SeaWorld San Diego, the first SeaWorld park, opened on March 21, 1964. The park features shows such as Sea Lions Live, a comedic show with sea lions and otters, Dolphin Days, a dolphin show, and Orca Encounter, an educational show about killer whales and their behavior in the wild. There are also many seasonal shows which are featured in the summer, notability Cirque Electrique. Rides include Shipwreck Rapids, an Intamin River Rapids ride, Manta, a Mack Rides Family Launch Coaster, Electric Eel, a Premier Rides Sky Rocket II, Journey to Atlantis, a Mack Rides Water Coaster, Emperor, a Bolliger & Mabillard dive coaster, and Arctic Rescue, an Intamin Family Launch Straddle Coaster.

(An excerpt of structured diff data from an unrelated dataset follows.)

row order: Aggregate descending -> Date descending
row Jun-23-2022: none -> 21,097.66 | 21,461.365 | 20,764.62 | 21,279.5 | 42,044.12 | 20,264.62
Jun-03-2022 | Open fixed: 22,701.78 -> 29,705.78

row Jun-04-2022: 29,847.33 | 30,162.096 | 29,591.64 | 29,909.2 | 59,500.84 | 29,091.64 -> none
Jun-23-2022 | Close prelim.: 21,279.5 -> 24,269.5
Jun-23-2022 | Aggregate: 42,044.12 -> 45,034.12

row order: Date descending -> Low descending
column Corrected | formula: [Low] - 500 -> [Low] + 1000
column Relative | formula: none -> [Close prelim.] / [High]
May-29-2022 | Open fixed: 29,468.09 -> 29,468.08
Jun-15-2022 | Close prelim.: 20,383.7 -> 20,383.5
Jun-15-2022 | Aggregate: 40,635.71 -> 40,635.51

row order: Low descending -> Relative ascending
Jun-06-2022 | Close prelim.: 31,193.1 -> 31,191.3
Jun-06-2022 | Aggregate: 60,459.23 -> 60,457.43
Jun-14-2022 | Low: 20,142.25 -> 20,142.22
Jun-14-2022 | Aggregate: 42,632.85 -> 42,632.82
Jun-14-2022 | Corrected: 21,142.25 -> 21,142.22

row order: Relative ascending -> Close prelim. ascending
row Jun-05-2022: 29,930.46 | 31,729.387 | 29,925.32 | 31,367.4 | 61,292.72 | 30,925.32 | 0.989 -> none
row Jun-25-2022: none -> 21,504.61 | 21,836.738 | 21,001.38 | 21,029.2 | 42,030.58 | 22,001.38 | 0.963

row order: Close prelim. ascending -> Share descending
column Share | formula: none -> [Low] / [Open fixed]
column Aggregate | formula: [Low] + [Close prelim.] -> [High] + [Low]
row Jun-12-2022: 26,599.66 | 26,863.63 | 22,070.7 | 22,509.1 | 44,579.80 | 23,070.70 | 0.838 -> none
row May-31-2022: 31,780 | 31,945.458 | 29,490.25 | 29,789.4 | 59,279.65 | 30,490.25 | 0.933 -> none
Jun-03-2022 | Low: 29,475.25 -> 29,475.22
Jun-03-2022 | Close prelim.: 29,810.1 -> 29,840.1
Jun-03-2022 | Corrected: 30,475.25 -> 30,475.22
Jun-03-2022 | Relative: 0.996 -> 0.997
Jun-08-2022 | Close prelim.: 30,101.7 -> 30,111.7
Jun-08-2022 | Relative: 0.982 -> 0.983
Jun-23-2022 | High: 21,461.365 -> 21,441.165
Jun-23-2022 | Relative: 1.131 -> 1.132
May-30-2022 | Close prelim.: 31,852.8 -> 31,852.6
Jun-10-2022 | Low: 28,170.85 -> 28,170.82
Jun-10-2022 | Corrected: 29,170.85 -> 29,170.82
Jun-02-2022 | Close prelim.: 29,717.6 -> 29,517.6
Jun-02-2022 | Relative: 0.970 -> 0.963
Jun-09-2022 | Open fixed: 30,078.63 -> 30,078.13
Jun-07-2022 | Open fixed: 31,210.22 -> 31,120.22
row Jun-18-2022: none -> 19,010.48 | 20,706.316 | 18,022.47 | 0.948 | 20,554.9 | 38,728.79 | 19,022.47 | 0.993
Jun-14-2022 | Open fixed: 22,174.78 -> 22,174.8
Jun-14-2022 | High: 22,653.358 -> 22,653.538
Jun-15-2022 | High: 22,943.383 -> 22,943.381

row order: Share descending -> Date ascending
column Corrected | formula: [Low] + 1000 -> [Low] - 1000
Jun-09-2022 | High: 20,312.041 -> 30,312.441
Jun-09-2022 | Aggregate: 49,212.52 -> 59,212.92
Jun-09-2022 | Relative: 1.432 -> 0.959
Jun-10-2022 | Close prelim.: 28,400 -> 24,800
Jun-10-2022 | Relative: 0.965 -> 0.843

Electric Ocean is the park's nightly summer event featuring pop and electronic style music with lights and seasonal shows, Sea Lions Tonite (a nighttime Sea Lion show featuring spoofs of other SeaWorld shows and attractions), Atlantis Ignites (a tesla coil and projection show), and Cirque Electrique (a Cirque du Soleil-style show on the water that is an electric remaster of the original Cirque de la Mer show).

SeaWorld Orlando


SeaWorld Orlando opened on December 15, 1973.[25] One Ocean, a killer whale show that premiered April 22, 2011, was hosted here, before being replaced with "Orca Encounter", along with, Dolphin Days, the park's dolphin show, and, a new show that made its debut on June 14, 2015, Clyde and Seamore's Sea Lion High.[26][27] This show was recently changed to Sea Lion & Otter Spotlight in mid 2021.[28] The park contains 3 main roller coasters, with a fourth opening in 2022, joined by one junior coaster. They are Kraken, a floorless coaster based on the mythical sea creature, Manta, a coaster designed to simulate how manta rays move, and Mako, a hyper coaster themed to the fastest shark in the ocean. All 3 are built by the manufacturer B&M, while Super Grover's Box Car Derby, a coaster oriented to kids located in the Sesame Street themed area of the park, is built by Zierer. SeaWorld Orlando's recent coaster is Ice Breaker, which opened in 2022, containing the steepest drop of all main SeaWorld Orlando coasters, and being built by Premier Rides. The Orlando park is also home to the original Journey to Atlantis, a intricately themed water coaster by Mack Rides. SeaWorld's Electric Ocean is SeaWorld Orlando's night program, featuring the fireworks show Ignite, a sea lion show Sea Lions Tonite, a dolphin show Touch The Sky and killer whale show Shamu's Celebration: Light Up the Night.[29][30]

SeaWorld San Antonio


SeaWorld San Antonio opened on May 27, 1988.[11] Its formal opening over Memorial Day Weekend 1988 held about 75,000 people.[31] 3.3 million people visited SeaWorld San Antonio during its first year, 10% more than what was originally projected.[32] The park shows "Orca Encounter", an educational killer whale show; Ocean Discovery an educational show featuring dolphins and beluga whales; and Sea Lion & Otter Spotlight, a sea lion show following the sea lions Clyde and Seamore touring a marine conservation center. Parks rides include Wave Breaker: The Rescue Coaster, a double launch roller coaster, The Great White, an inverted roller coaster, Steel Eel, a roller coaster reaching a height of 150 feet,[33] and Journey to Atlantis, a water roller coaster into the mythical land of Atlantis and Texas Stingray a wooden steel hybrid Coaster.

SeaWorld Abu Dhabi


In 2008, Busch Entertainment had previously announced plans to open a fourth SeaWorld park in Dubai, UAE,[34] but those plans were abandoned amidst the international financial crisis.[35] In May 2014, SeaWorld announced renewed plans to build a park in the Middle East, but did not specify a timeline or specific location.[36] On December 13, 2016, SeaWorld announced that it would open its first overseas theme park on Yas Island in Abu Dhabi, UAE in 2022.[37] It would also be the first franchised SeaWorld park. SeaWorld had announced that in October 2022, the park was 90% completed and was almost open. Finally, on May 24, 2023, SeaWorld Abu Dhabi opened to the public.[38]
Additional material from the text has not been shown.